I'm a boy band fan!  Before you judge me, I'm not saying that I inappropriately fawn over younger men.  I'm very specific in my obsession and it goes back 25 years.  I'm a Blockhead.  What is that?  Its the word that has been given to fans of New Kids on the Block.  I hate the term.  But thanks to a cyber world full of acronyms and shortened words, we now refer to ourselves as BHs - fans of NKOTB.

This world of crazy fans is an interesting place to be.  I, like many others, have convinced myself that I AM NORMAL.  I have control over myself in the presence of the band.  I don't publicly wear my concert merchandise, and I don't force my children to listen to their music.  When you exist in a bubble full of others just like yourself, a place where so many others have taken their obsession to the highest possible level, its easy to pretend that you're normal.  But if you were to ask my husband, or my parents, or my close friends what they think, you would see eyes rolling, heads shaking, and tsks of disapproval.  Its okay. They're just jealous. Maybe.
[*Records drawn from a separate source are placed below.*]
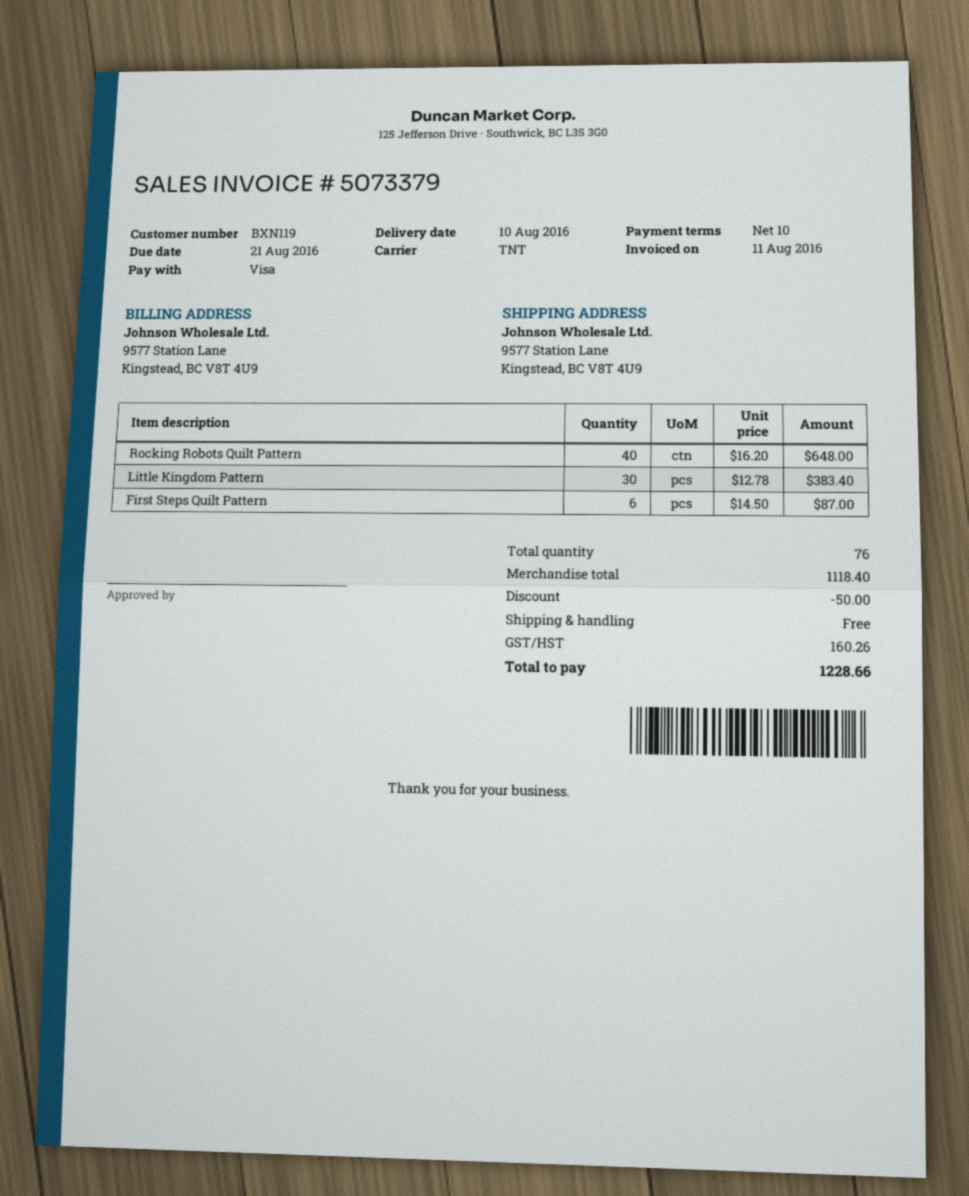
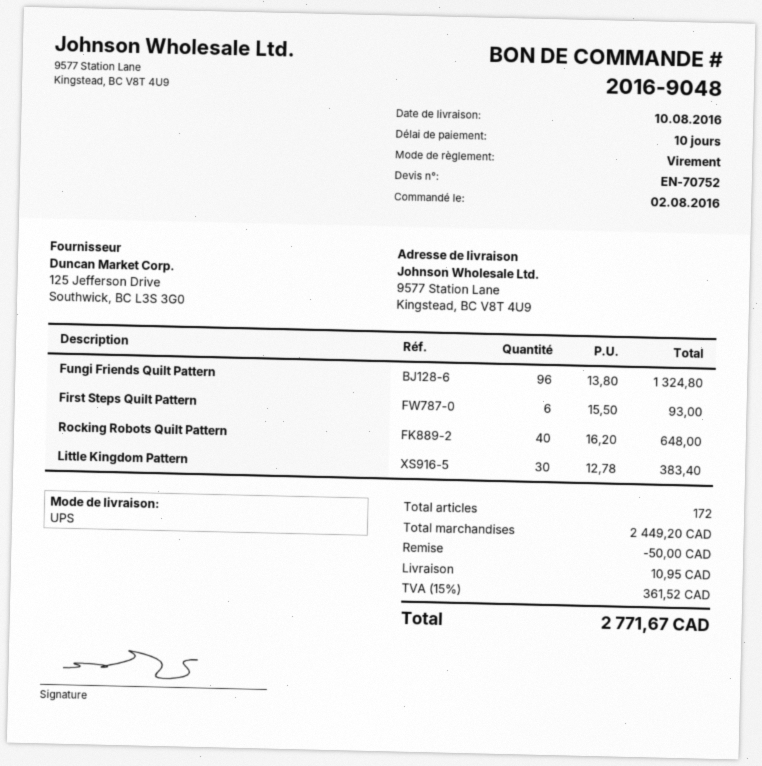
payment method: Visa -> bank transfer
shipping method: TNT -> UPS
First Steps Quilt Pattern: 6 x 14.50 = 87.00 -> 6 x 15.50 = 93.00
Fungi Friends Quilt Pattern: none -> 96 x 13.80 = 1324.80
total quantity: 76 -> 172
subtotal: 1118.40 -> 2449.20
shipping: 0.00 -> 10.95
tax: 160.26 -> 361.52
total: 1228.66 -> 2771.67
What exactly is it that they disapprove of?  Maybe the three (soon to be 4) NKOTB cruises that I've sailed on.  The countless concerts with, not 'average' seats, but awesome closer-than-close seats.  Attending events just because one of the band members might be in attendance.  Purchasing merchandise with their photos and logos on it, not because I'll ever wear them, but just because I can. Listening almost exclusively to their music in my car.  What?  Are you shaking your head too?
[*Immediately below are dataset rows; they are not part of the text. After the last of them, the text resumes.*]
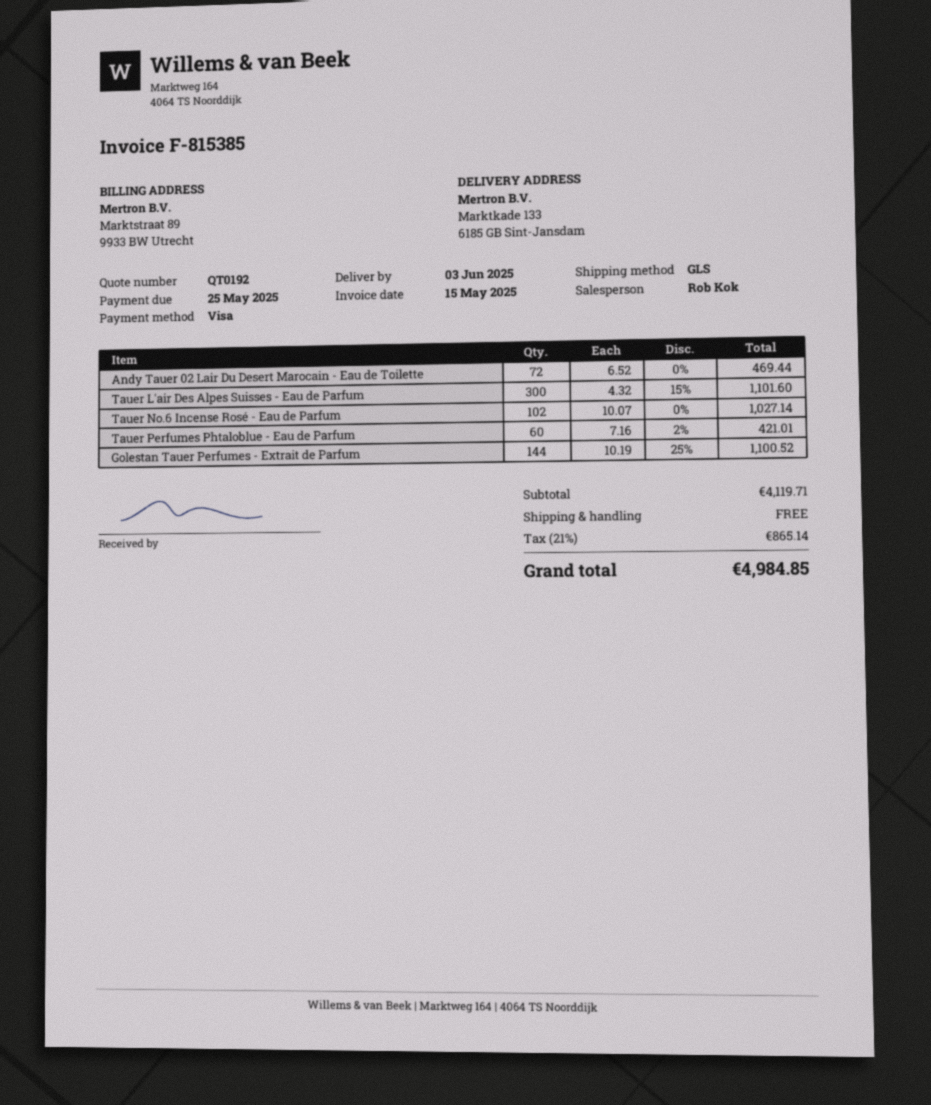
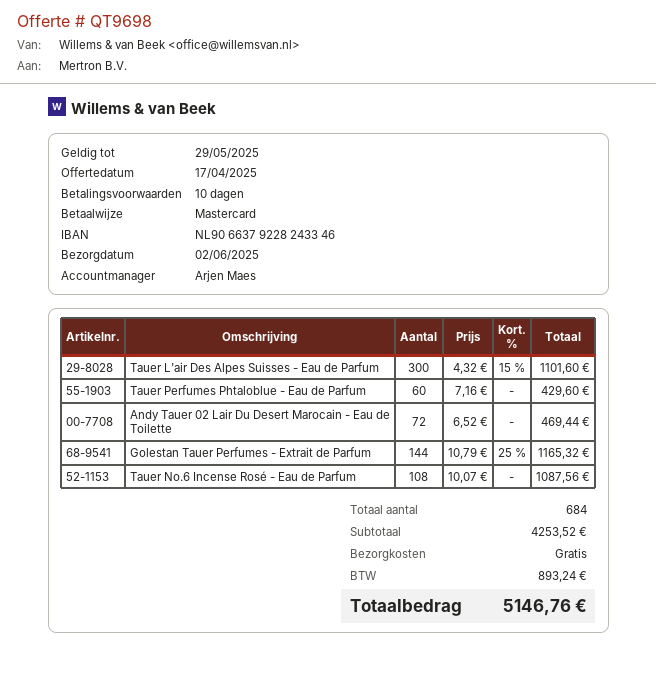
quote number: QT0192 -> QT9698
delivery date: 2025-06-03 -> 2025-06-02
sales rep: Rob Kok -> Arjen Maes
payment method: Visa -> Mastercard
Tauer No.6 Incense Rosé - Eau de Parfum: 102 x 10.07 = 1027.14 -> 108 x 10.07 = 1087.56
Tauer Perfumes Phtaloblue - Eau de Parfum: 60 x 7.16 - 2% = 421.01 -> 60 x 7.16 = 429.60
Golestan Tauer Perfumes - Extrait de Parfum: 144 x 10.19 - 25% = 1100.52 -> 144 x 10.79 - 25% = 1165.32
subtotal: 4119.71 -> 4253.52
tax: 865.14 -> 893.24
total: 4984.85 -> 5146.76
There are crazier fans.  Really, there are.  Thank goodness for those women.  They make this justifiable in my warped brain.  They also make for some hilarious stories and laughs. Its okay to be a little nuts.  Life is hard, and being a parent is the most challenging job in the world.  I'm a better person and an even better mom because I've learned how to take breaks and do something for myself. I've made new friends with amazing women.  I've learned how to channel my inner 12 year old.  And I've learned that it feels good, really good, to smile from ear to ear!